> _The problem_:
The output should be the listing below, limited to the lines from the one with "text: martina@earbeiten.de ->" through the one with "background: #0f766e ->", exact and without pictures.

> _Material provided_:

┌──

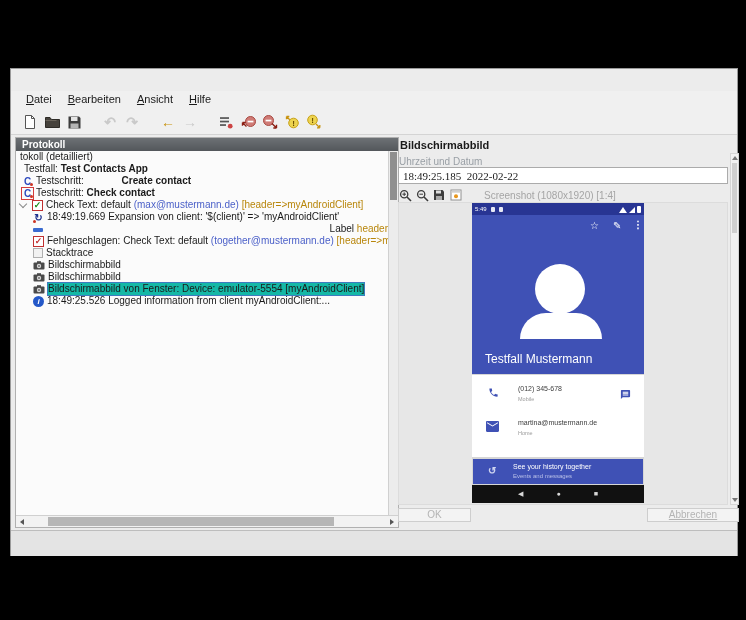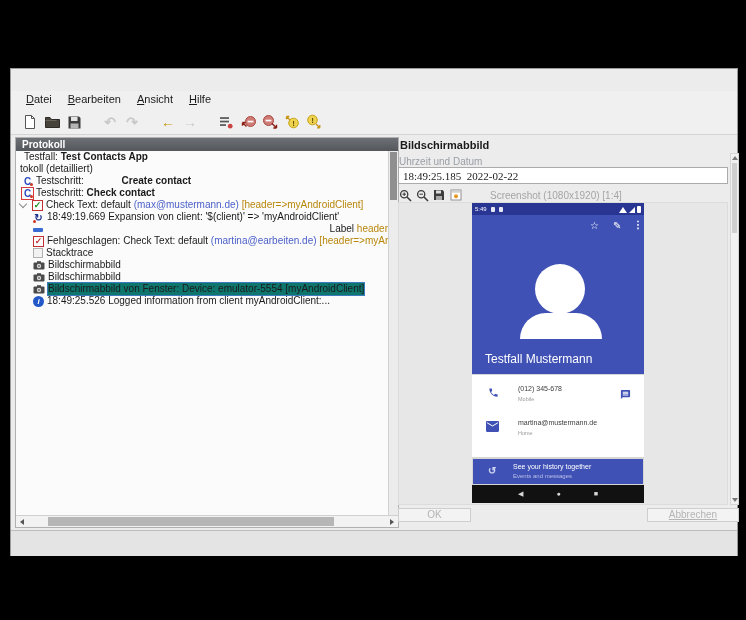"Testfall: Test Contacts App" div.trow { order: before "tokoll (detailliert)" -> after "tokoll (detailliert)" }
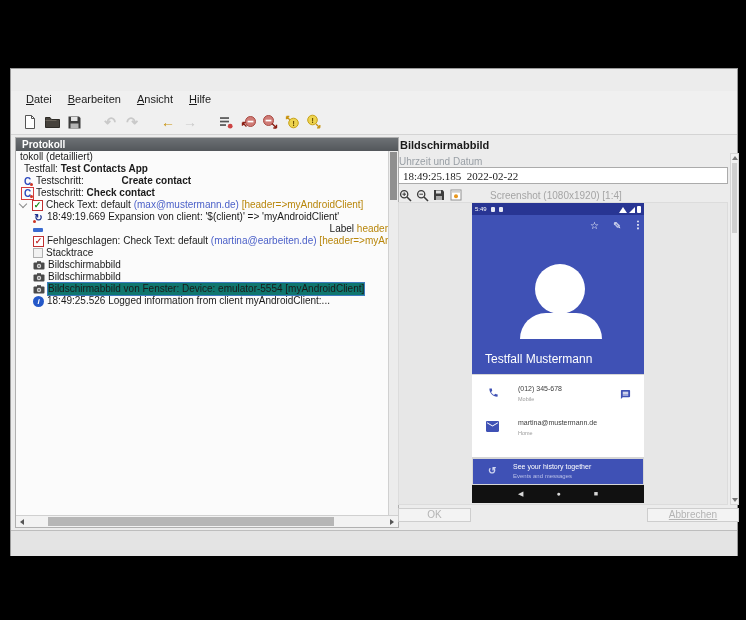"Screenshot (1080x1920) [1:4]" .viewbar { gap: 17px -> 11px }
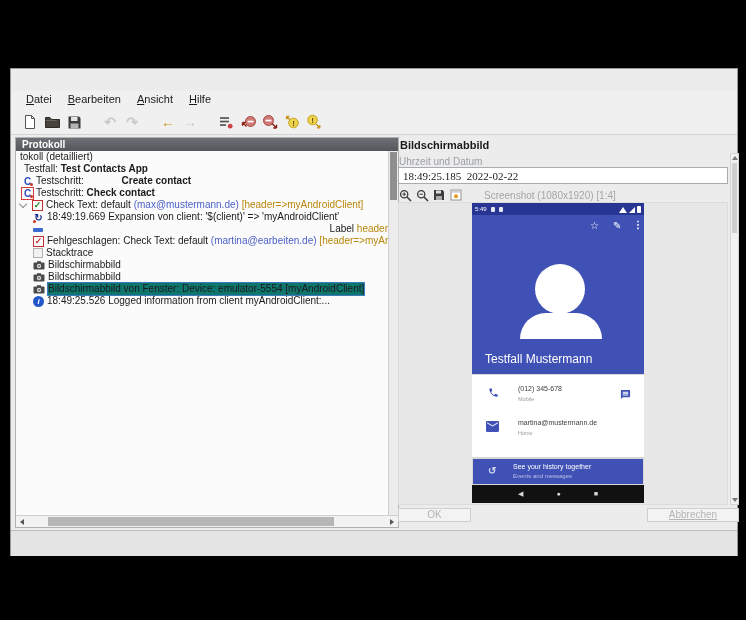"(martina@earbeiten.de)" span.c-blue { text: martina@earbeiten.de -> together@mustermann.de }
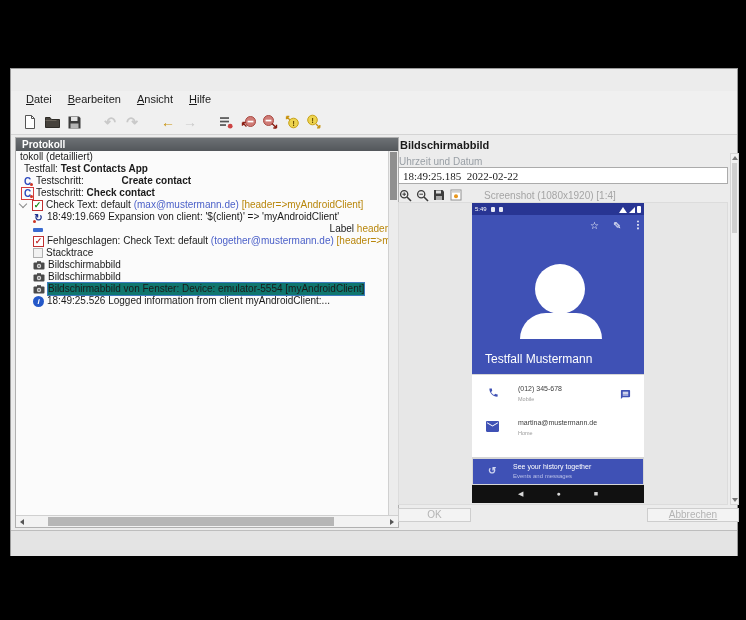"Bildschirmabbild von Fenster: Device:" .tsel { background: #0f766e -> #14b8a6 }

└──
┌──

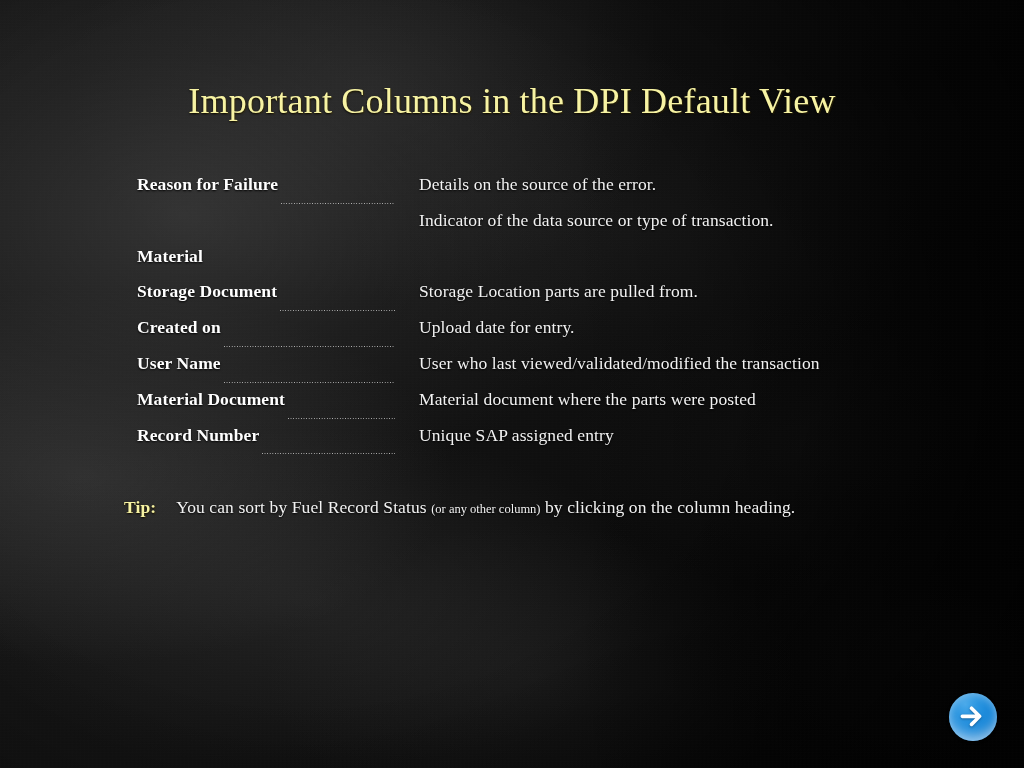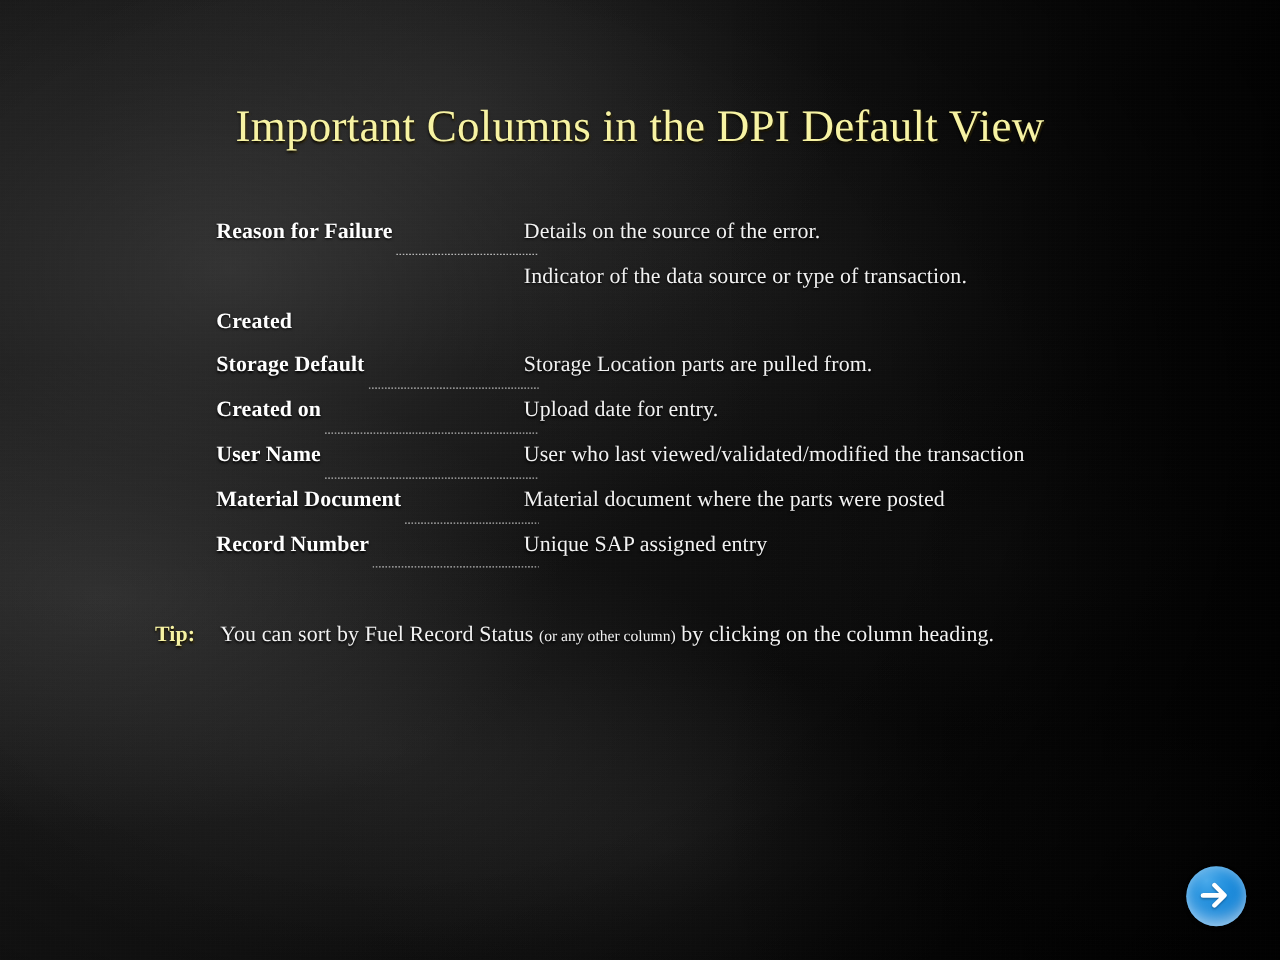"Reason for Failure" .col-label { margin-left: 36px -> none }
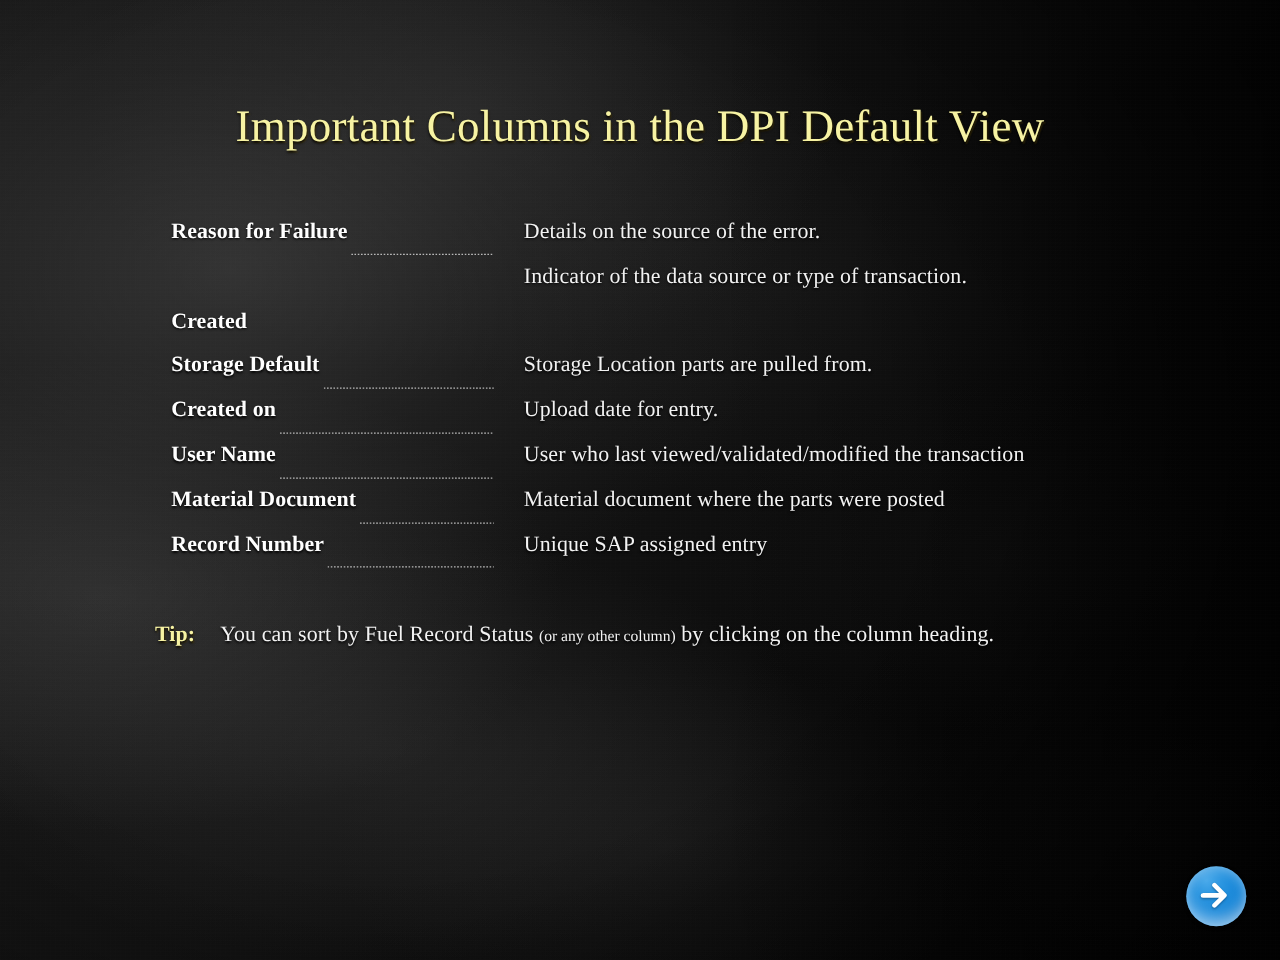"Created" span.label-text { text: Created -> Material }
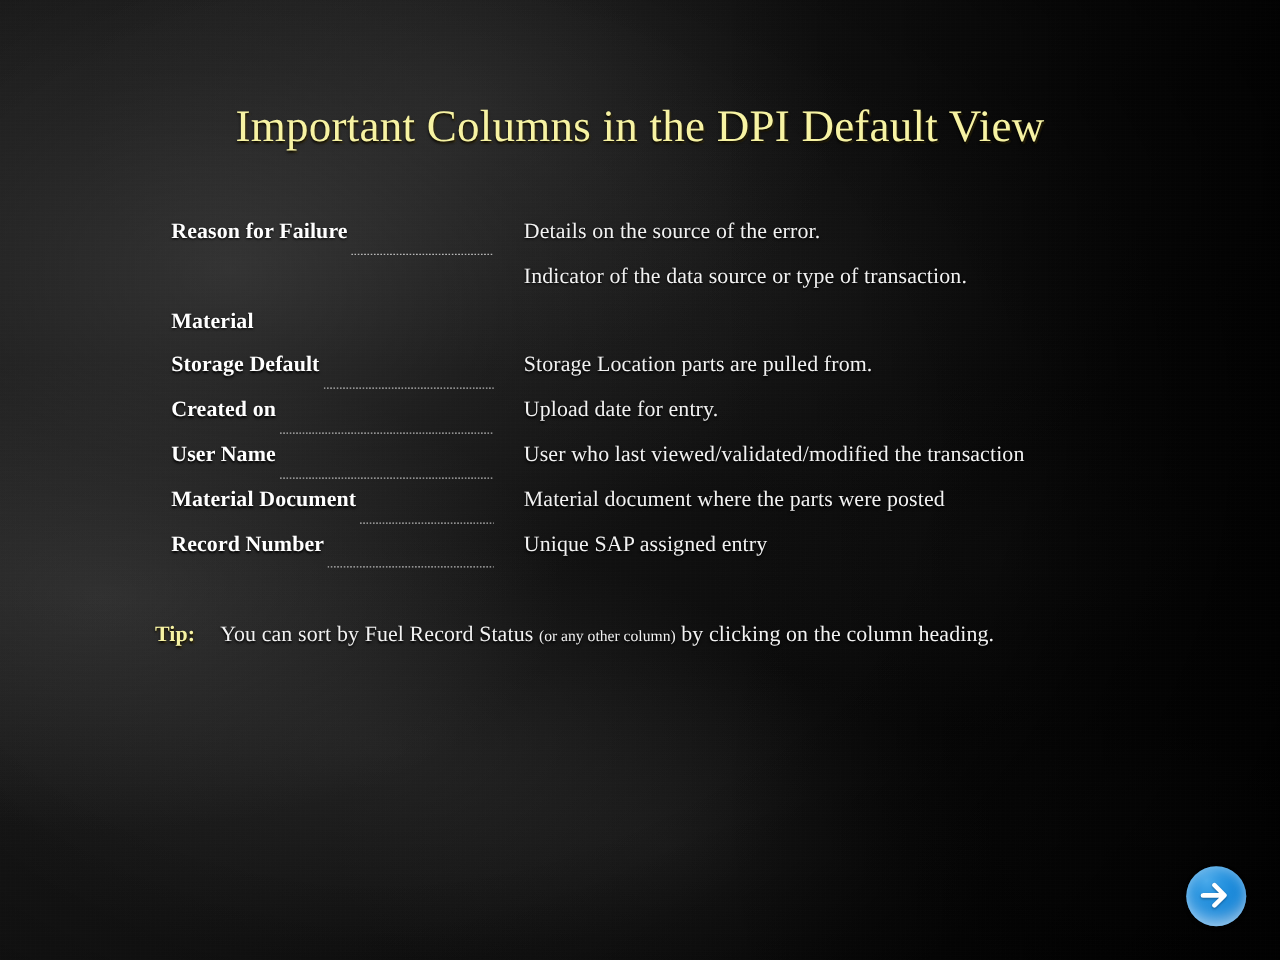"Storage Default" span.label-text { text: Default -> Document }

└──

> _Answer below_:
"(martina@earbeiten.de)" span.c-blue { text: martina@earbeiten.de -> together@mustermann.de }
"Bildschirmabbild von Fenster: Device:" .tsel { background: #0f766e -> #14b8a6 }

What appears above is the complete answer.